## Exercise directions
Write out again, exactly as they appear, the lines from the start of the data below through the line with "Force & Grace"; no pictures.

Excerpted data START

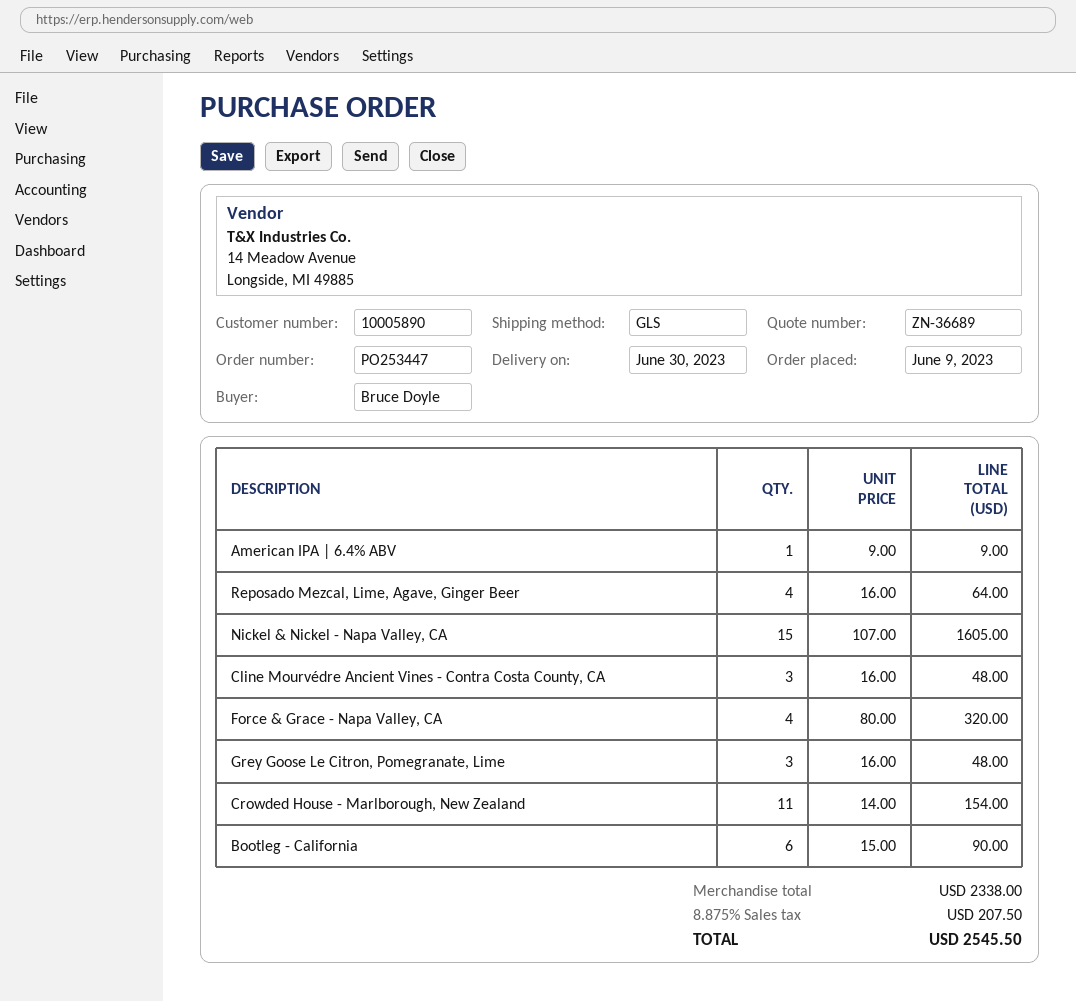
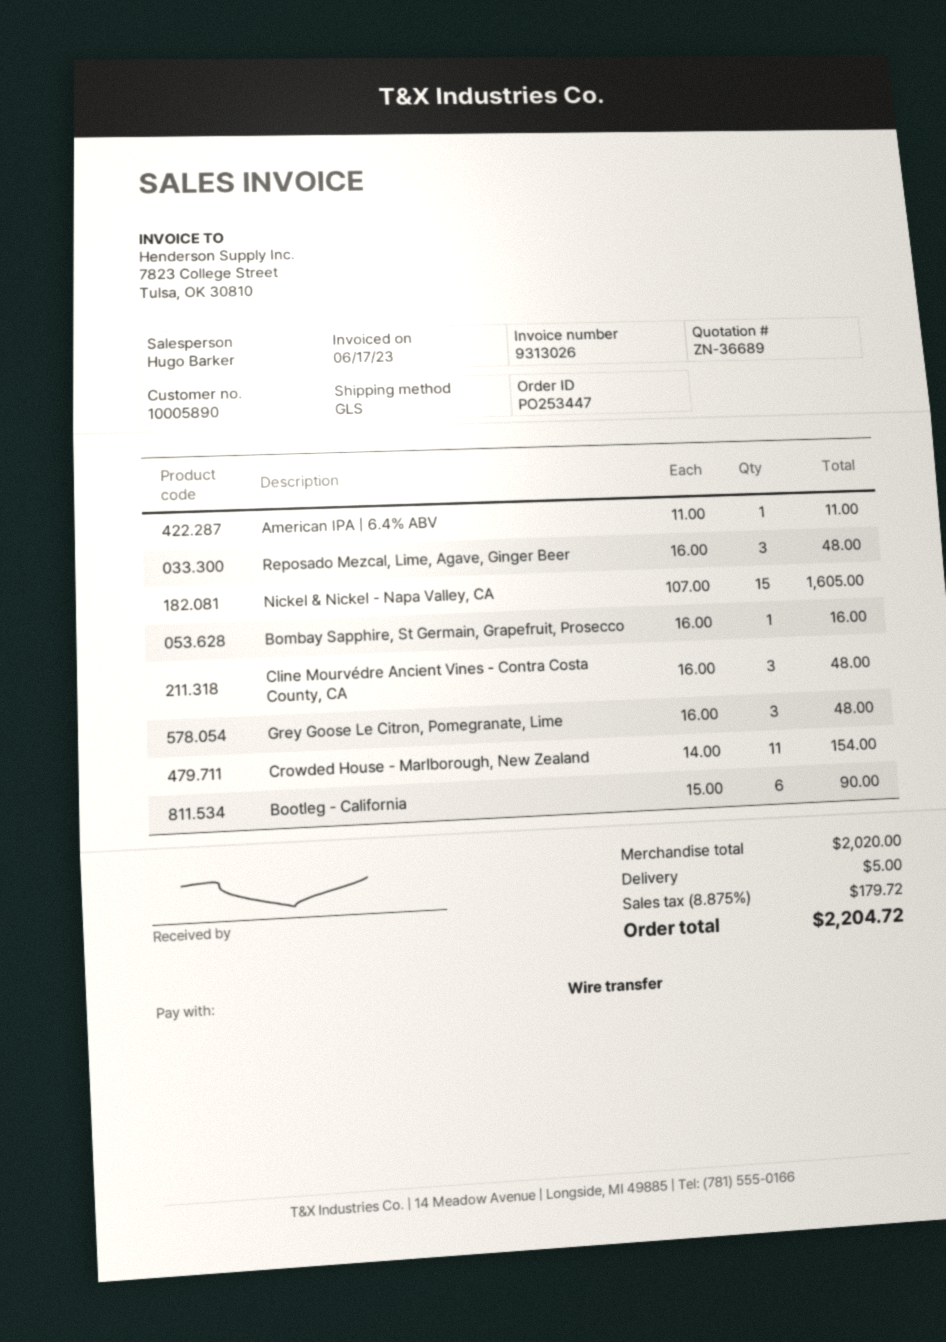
American IPA | 6.4% ABV: 1 x 9.00 = 9.00 -> 1 x 11.00 = 11.00
Reposado Mezcal, Lime, Agave, Ginger Beer: 4 x 16.00 = 64.00 -> 3 x 16.00 = 48.00
Force & Grace - Napa Valley, CA: 4 x 80.00 = 320.00 -> none
Bombay Sapphire, St Germain, Grapefruit, Prosecco: none -> 1 x 16.00 = 16.00
subtotal: 2338.00 -> 2020.00
shipping: none -> 5.00
tax: 8.875% = 207.50 -> 8.875% = 179.72
total: 2545.50 -> 2204.72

Excerpted data END

## Problem solution
American IPA | 6.4% ABV: 1 x 9.00 = 9.00 -> 1 x 11.00 = 11.00
Reposado Mezcal, Lime, Agave, Ginger Beer: 4 x 16.00 = 64.00 -> 3 x 16.00 = 48.00
Force & Grace - Napa Valley, CA: 4 x 80.00 = 320.00 -> none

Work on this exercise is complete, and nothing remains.